DIRECTIONS
Note how many lines in these entries contain "Organizing", and reply with that number alone.

Difference listings:
────────────────

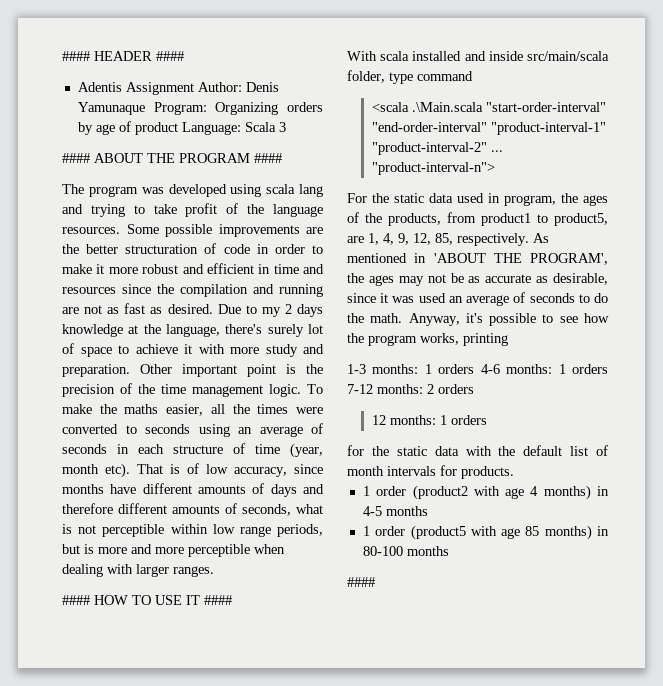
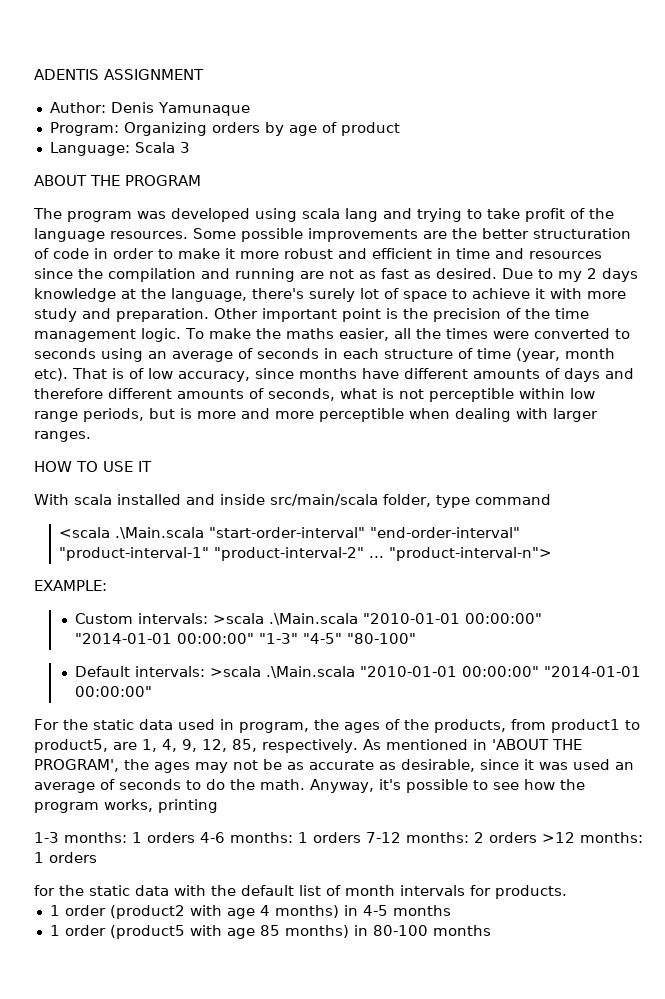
- #### HEADER ####
- Adentis Assignment Author: Denis Yamunaque Program: Organizing orders by age of product Language: Scala 3
+ ADENTIS ASSIGNMENT
+ Author: Denis Yamunaque
+ Program: Organizing orders by age of product
+ Language: Scala 3
- #### ABOUT THE PROGRAM ####
+ ABOUT THE PROGRAM
- #### HOW TO USE IT ####
+ HOW TO USE IT
+ EXAMPLE:
+ Custom intervals: >scala .\Main.scala "2010-01-01 00:00:00" "2014-01-01 00:00:00" "1-3" "4-5" "80-100"
+ Default intervals: >scala .\Main.scala "2010-01-01 00:00:00" "2014-01-01 00:00:00"
- 1-3 months: 1 orders 4-6 months: 1 orders 7-12 months: 2 orders
- 12 months: 1 orders
+ 1-3 months: 1 orders 4-6 months: 1 orders 7-12 months: 2 orders >12 months: 1 orders
  1 order (product5 with age 85 months) in 80-100 months
- ####

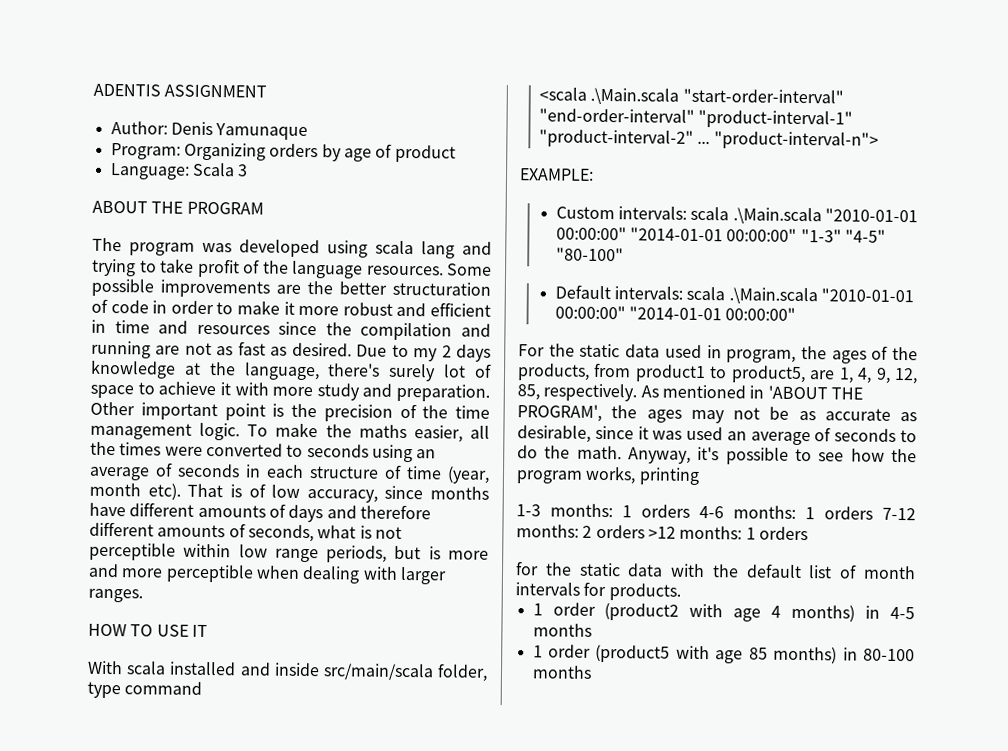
- Custom intervals: >scala .\Main.scala "2010-01-01 00:00:00" "2014-01-01 00:00:00" "1-3" "4-5" "80-100"
+ Custom intervals: scala .\Main.scala "2010-01-01 00:00:00" "2014-01-01 00:00:00" "1-3" "4-5" "80-100"
- Default intervals: >scala .\Main.scala "2010-01-01 00:00:00" "2014-01-01 00:00:00"
+ Default intervals: scala .\Main.scala "2010-01-01 00:00:00" "2014-01-01 00:00:00"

────────────────

SOLUTION TO THE EXERCISE
2